ITEM 5.     INTEREST IN SECURITIES OF THE ISSUER.
(a)   As of the date hereof, Roy is the record and beneficial owner of 32,981,000 shares of Common Stock. This number represents approximately 51.0% of the issued and outstanding shares of Common Stock, based on 63,874,755 shares issued and outstanding as of February 15, 2006.
 
(b)   Roy has the sole power to vote or to direct the vote of the Shares held by him and has the sole power to dispose or to direct the disposition of the Shares held by him.
 
(c)   On February 10, 2006, Roy, gifted 1,869,000 securities to family and friends.
 
(d)   Not applicable
 
(e)   Not applicable
ITEM 6.     CONTRACTS, ARRANGEMENTS, UNDERSTANDINGS OR RELATIONSHIPS WITH RESPECT TO SECURITIES OF THE ISSUER.
By agreement of the recipients, the shares are restricted in further transfer until February 10, 2007 and to the extent required under applicable US securities laws.
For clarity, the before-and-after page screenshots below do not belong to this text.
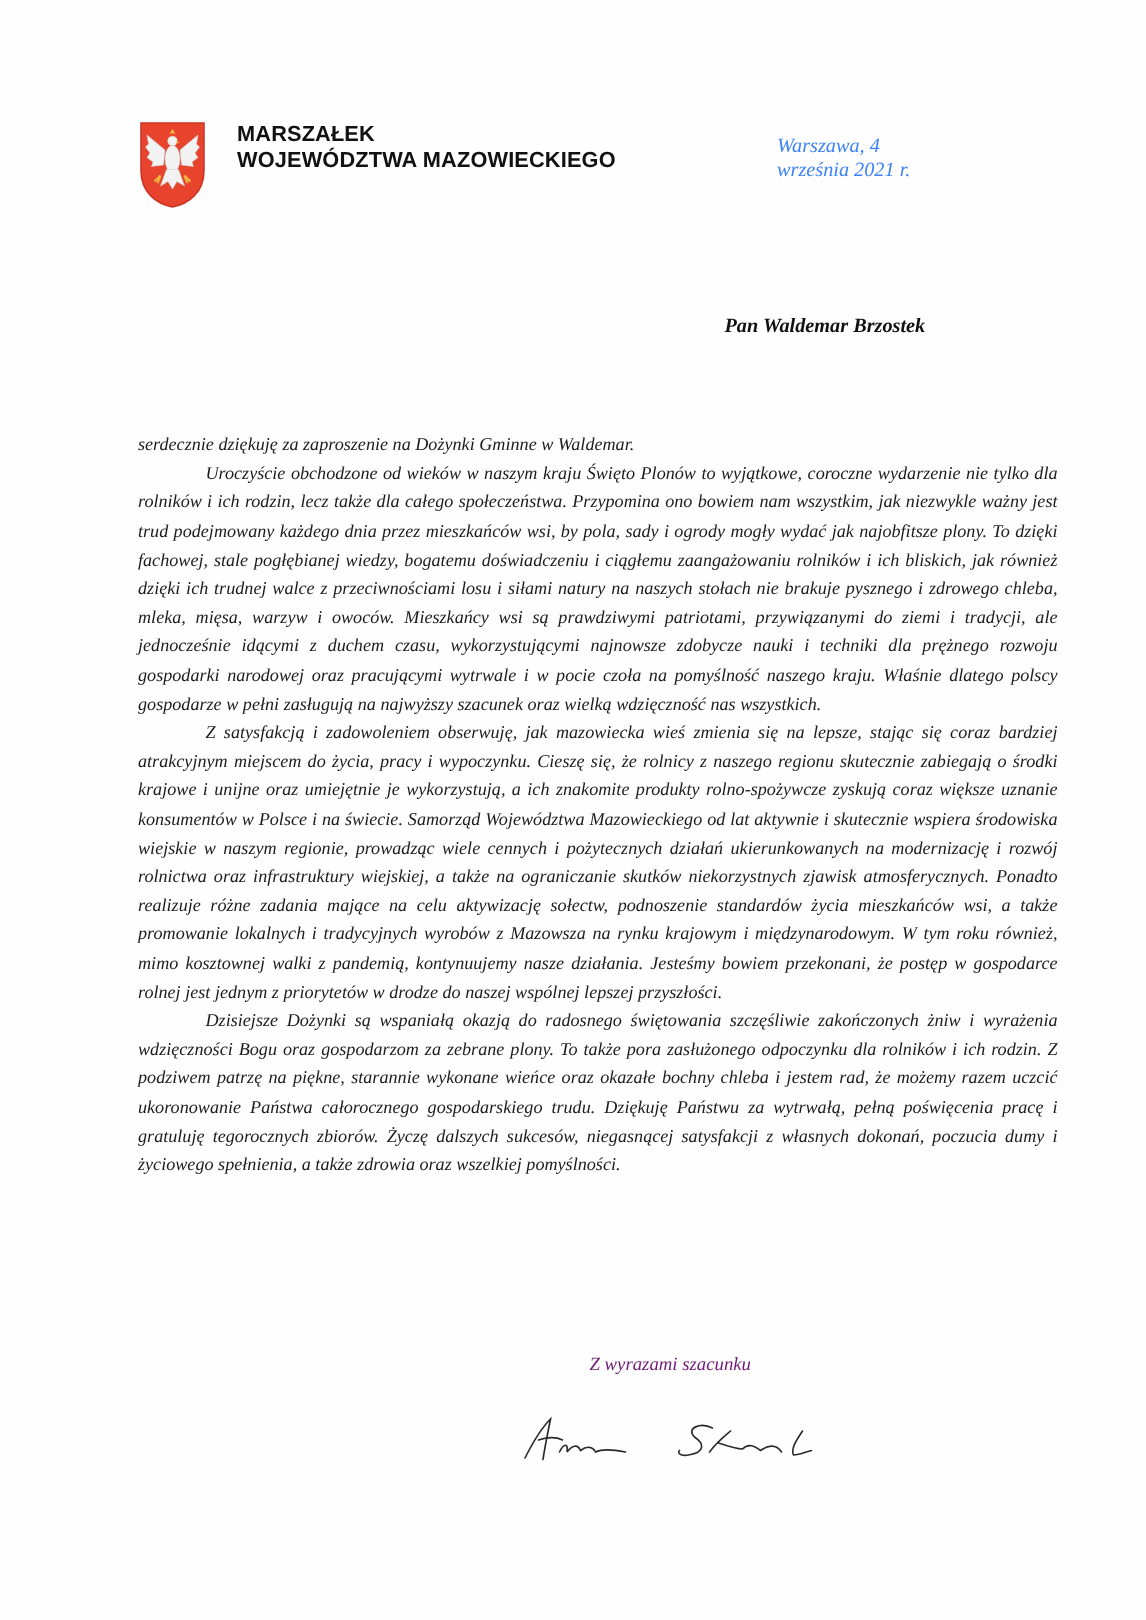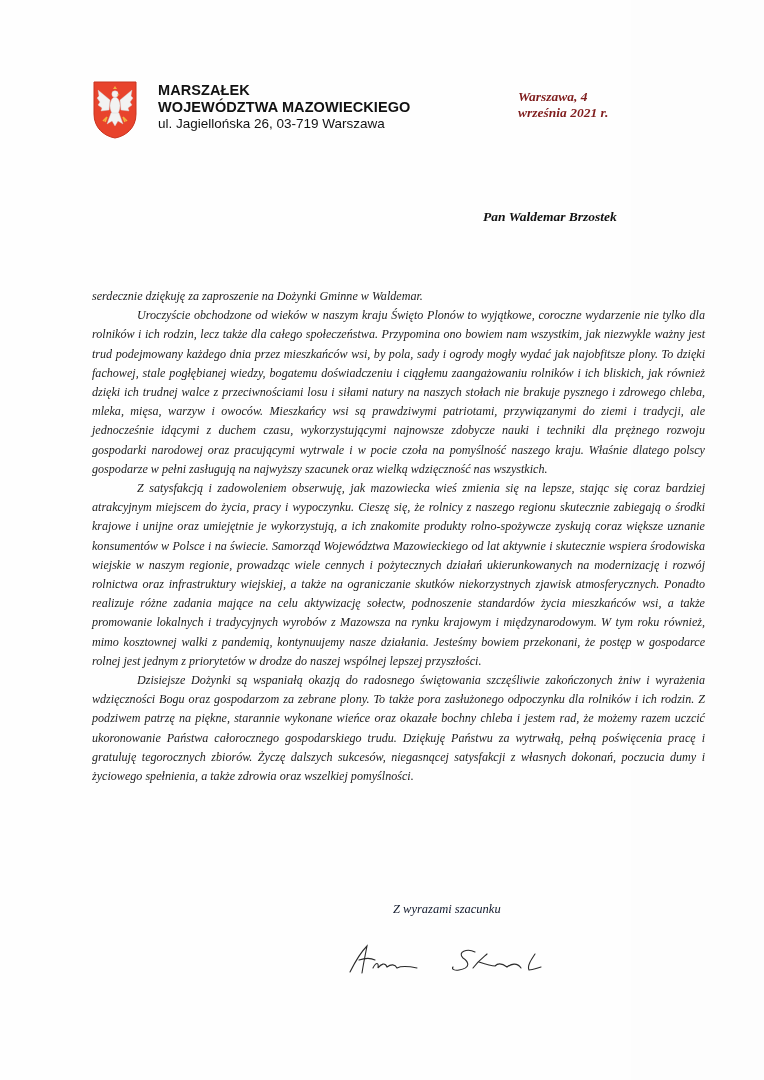"Warszawa, 4 września 2021 r." .date { color: #7f1d1d -> #3b82f6; font-weight: bold -> normal }
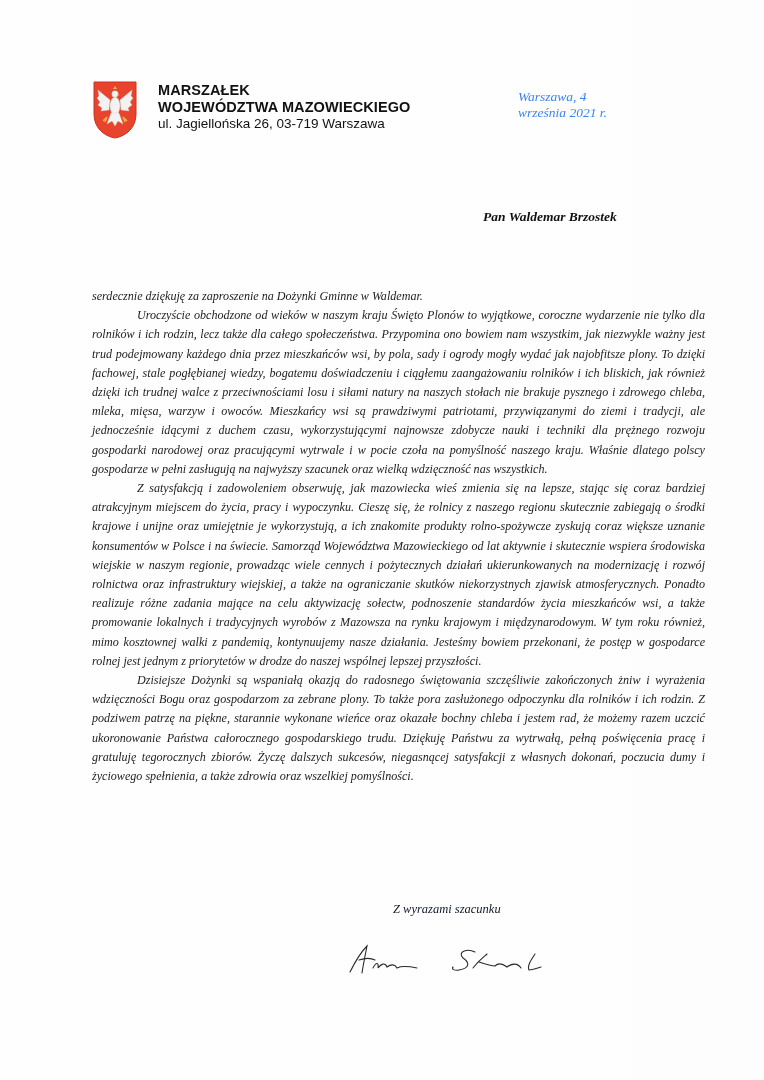"ul. Jagiellońska 26, 03-719 Warszawa" div.addr { html: <div>ul. Jagiellońska 26, 03-719 Warszawa</div> -> none }
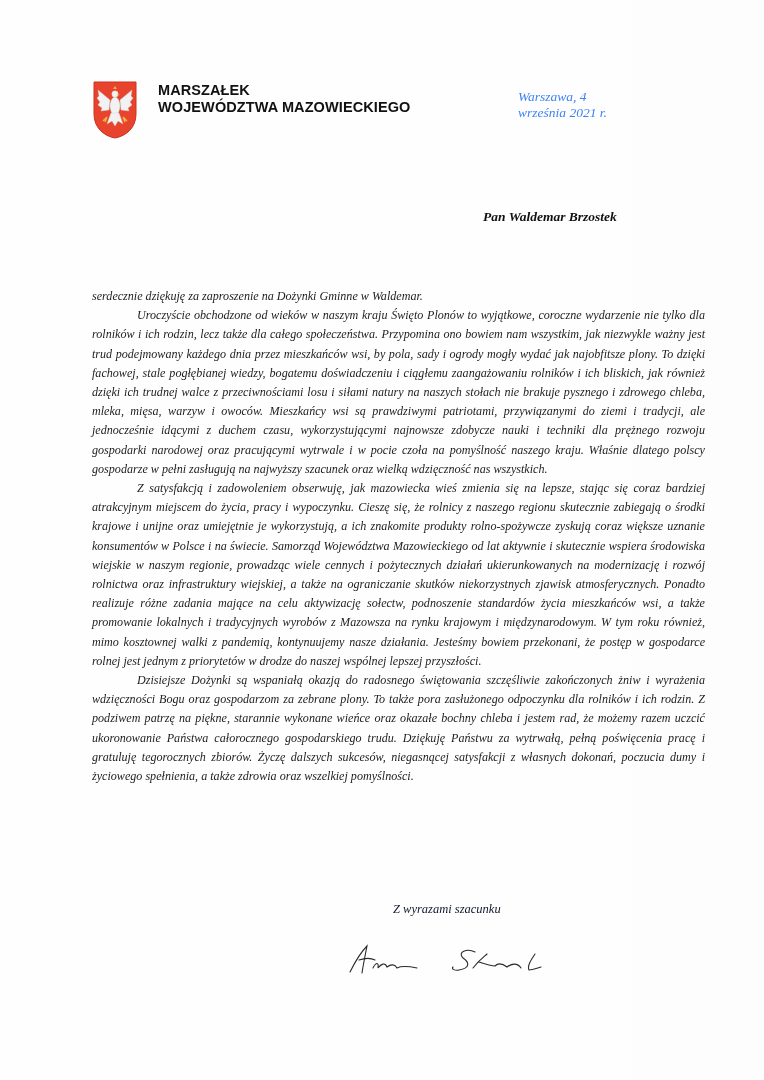"Z wyrazami szacunku" .closing { color: #0f172a -> #701a75 }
Other than the foregoing, no contracts, arrangements, understandings or relationships (legal or otherwise) exist among the persons named in Item 2 hereof or between such persons and any other person with respect to any securities of the Issuer.
ITEM 7.     MATERIAL TO BE FILED AS EXHIBITS.
Not applicable

 


 

SIGNATURE
After reasonable inquiry and to the best of my knowledge and belief, the undersigned certifies that the information set forth in this Statement is true, complete and correct.